Your custom exceptions don't actually need to take parameters at all. If you haven't got any particular error message or state to encapsulate in the Exception, this will work just fine:

class MyException(Exception):
    pass

This would allow your program to catch cases of this exception by type:

try:
    raise MyException()
except MyException:
    print "Doing something with MyException"
except:
    print "Some other error occurred... handling it differently"

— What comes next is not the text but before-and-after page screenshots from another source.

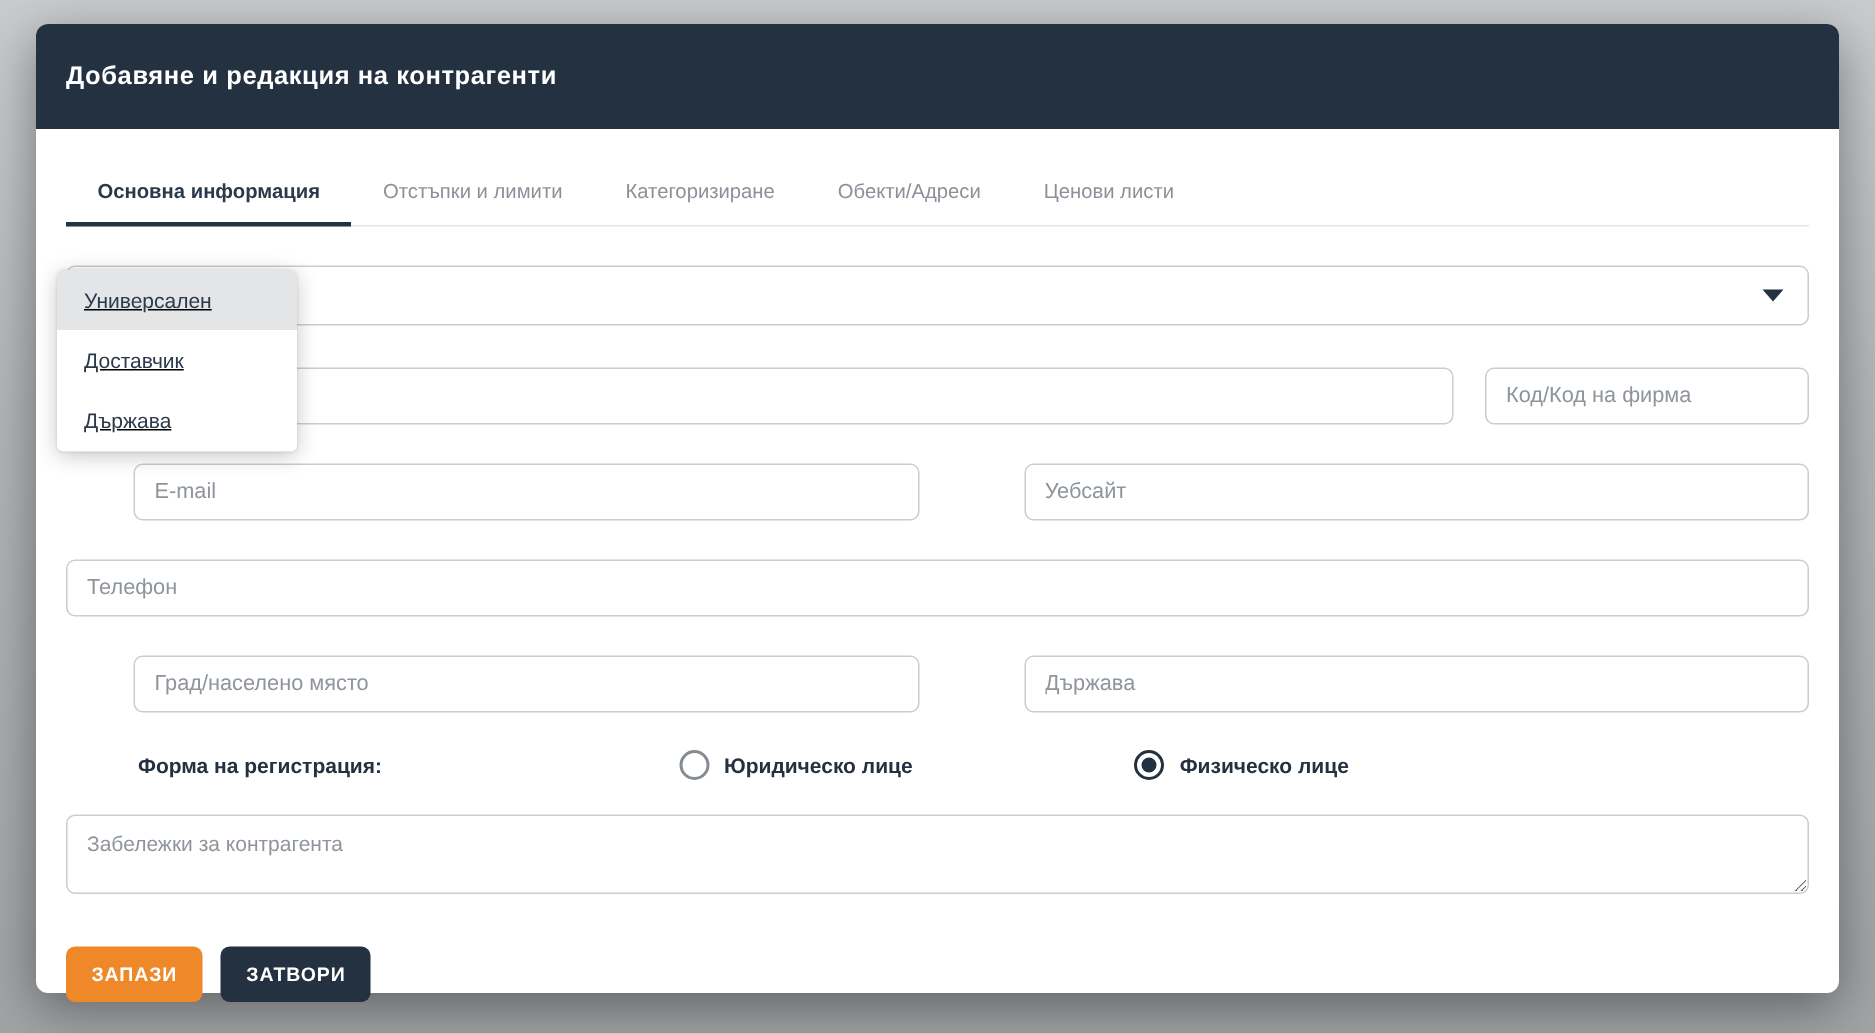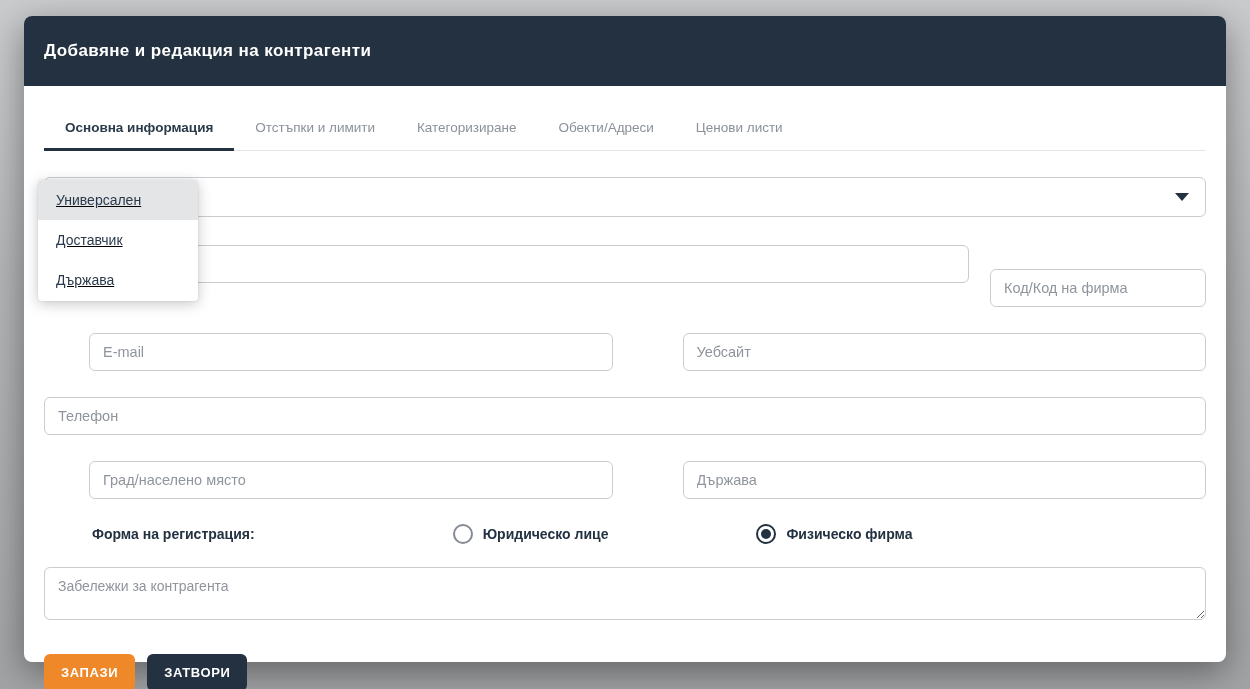--- a/index.html
+++ b/index.html
@@ -84,21 +84,21 @@
     background: #fff;
   }
   .caret {
     width: 0; height: 0;
     border-left: 7px solid transparent;
     border-right: 7px solid transparent;
     border-top: 8px solid #233140;
   }
   .row-name { gap: 21px; margin-top: 28px; }
   .name-input { flex: 1 1 auto; }
-  .code-input { flex: 0 0 216px; margin-top: 24px; }
+  .code-input { flex: 0 0 216px; }
   .half { flex: 1 1 0; margin-left: 45px; }
   
   .reg-row {
     display: flex;
     align-items: center;
     margin-top: 24px;
     height: 22px;
     margin-left: 48px;
   }
   .reg-label {
@@ -227,21 +227,21 @@
     </div>
 
     <div class="reg-row">
       <span class="reg-label">Форма на регистрация:</span>
       <span class="radio-group first">
         <span class="radio"></span>
         <span class="radio-label">Юридическо лице</span>
       </span>
       <span class="radio-group second">
         <span class="radio checked"></span>
-        <span class="radio-label">Физическо фирма</span>
+        <span class="radio-label">Физическо лице</span>
       </span>
     </div>
 
     <textarea class="notes" placeholder="Забележки за контрагента" style=""></textarea>
 
     <div class="btn-row">
       <button class="btn btn-save">ЗАПАЗИ</button>
       <button class="btn btn-close">ЗАТВОРИ</button>
     </div>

If you want the Exception to have some meaningful string representation, or have properties that would provide your application greater details on what went wrong, that's when you pass additional arguments to the constructor. The number, name and type of these arguments is not really pre-defined by Python... they can be anything. Just be sure to provide a custom __str__ or __unicode__ method so you can provide a meaningful text depiction:

class MyException(Exception):

    def __init__(self, msg):
        self.msg = msg

    def __str__(self):
        return "MyException with %s" % self.msg

In the case of the example you're quoting, the expr and msg parameters are specific to the fictional case of the example. A contrived scenario for how these might be used is:

def do_something(expr):
    if 'foo' in expr:
        raise InvalidProgramStateException(expr, "We don't allow foos here")
    return 5

user_input = 'foo bar'
try:
    do_something(user_input)
except InvalidProgramStateException, e:
    print "%s (using expression %s)" % (e.msg, e.expr)

Since it doesn't appear that your application requires it, just drop the parameters you don't require.

Jarret Hardie
You don't need to provide a new constructor or `__str__()`. By default arguments will be placed in self.args, and they will be printed by `__str__()`.
Bastien Léonard
Thanks Bastien... a nice addition. I'm too used to being pedantic about Exceptions and their representation in logs - I appreciate you bringing me back to earth.
Jarret Hardie
You dont even need to instantiate: `raise MyException`
THC4k
Fair enough THC4k :-) You are, of course, right. For some reason that gives me the willies, though. I may just be having flashbacks to Guido recommending in Python 1.5 that exception constructors be called explicitly, but implicit instantiation leaves me feeling incomplete. I have no objective reason for this, though, so I'm glad you brought it up.
Jarret Hardie
@Jarret, I feel the same about it, and knowing that in fact Python will be instantiating it anyway always leads me to do the job myself, to be explicit.